Sabtu, 23 Januari 2016

Mohon Kemakmuran di Pura Pulaki

Yadnyadanatapah karmana
Tyajyam karyam eva tat.
Yadnyodanam tapas vaiva
Pavanani maniinam. 

Maksudnya: Hendaknya melakukan dana, yadnya dan tapa tidak pernah dihentikan. Sebab, dana, yadnya dan tapa itulah yang akan menyucikan orang-orang yang bijaksana. 

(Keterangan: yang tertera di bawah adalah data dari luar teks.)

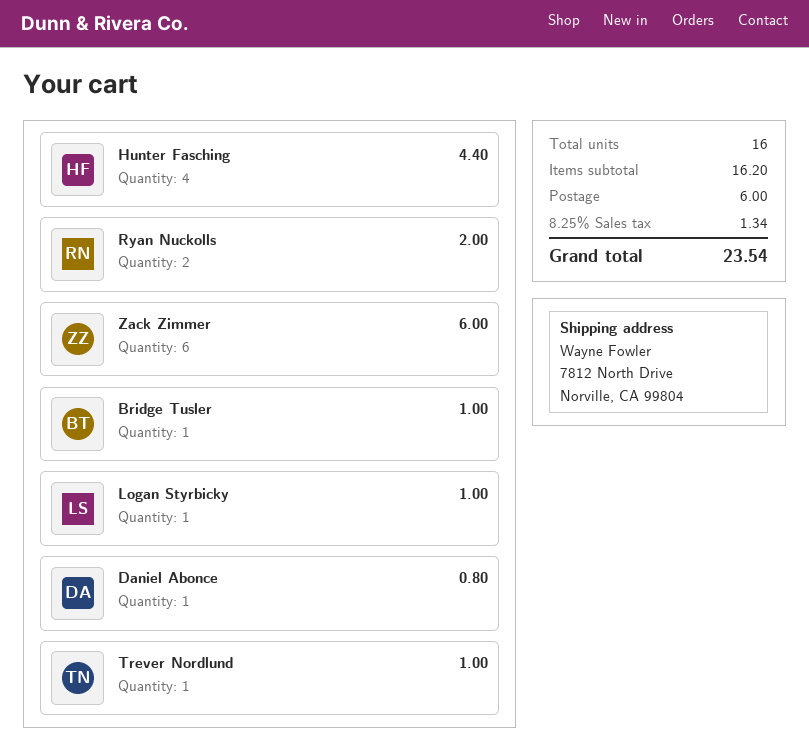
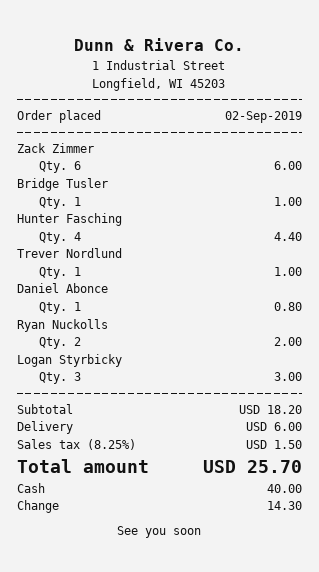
Logan Styrbicky: 1 for 1.00 -> 3 for 3.00
subtotal: 16.20 -> 18.20
tax: 8.25% = 1.34 -> 8.25% = 1.50
total: 23.54 -> 25.70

DANA artinya memberikan baik berupa materi maupun nonmateri. Dengan dana itulah manusia hendaknya hidup saling beryadnya. Maksudnya, dana itulah yang dikembangkan agar bisa hidup saling memelihara berdasarkan yadnya dalam kehidupan bersama. Cuma dalam kehidupan bersama untuk saling berdana dan beryadnya itulah banyak godaan. Dalam proses dana dan yadnya itulah kita bertapa.

Tapa artinya kuat menghadapi godaan. Dinamika dana dan yadnya itu sangat tajam dalam kehidupan bisnis di pasar. Pedagang berinvestasi (dana) dalam wujud barang dan jasa agar dapat memberikan pelayanan pada pembeli. Atas pelayanan dagang itu pembeli mendapatkan kemudahan memperoleh barang maupun jasa di pasar. Oleh karena itu, pembeli wajib memberikan nilai tambah pada barang dan jasa yang ia dapatkan. Demikianlah pedagang dan pembeli saling beryadnya di pasar. Kalau tanpa tapa pedagang bisa mengambil keuntungan yang tidak layak. Karena itu semua pihak jangan tidak jujur dalam proses jual-beli di pasar. Agar pedagang dan pembeli bertapa menahan diri dan berbuat jujur maka di setiap pasar di kalangan umat Hindu di Bali ada Pura Melanting. Di Pura Melanting itulah Tuhan dipuja untuk membangun sikap religius sebagai landasan moral dan mental dalam melakukan transaksi yang adil dan jujur. Di pasar inilah dinamika dana, yadnya dan tapa dilakukan dengan terus-menerus. Dengan demikian semua yang ikut terlibat dengan kehidupan pasar akan terbebaskan dari berbagai dosa. Tidak menipu masyarakat seperti meracuni bahan makanan yang dijual dengan zat kimia berbahaya.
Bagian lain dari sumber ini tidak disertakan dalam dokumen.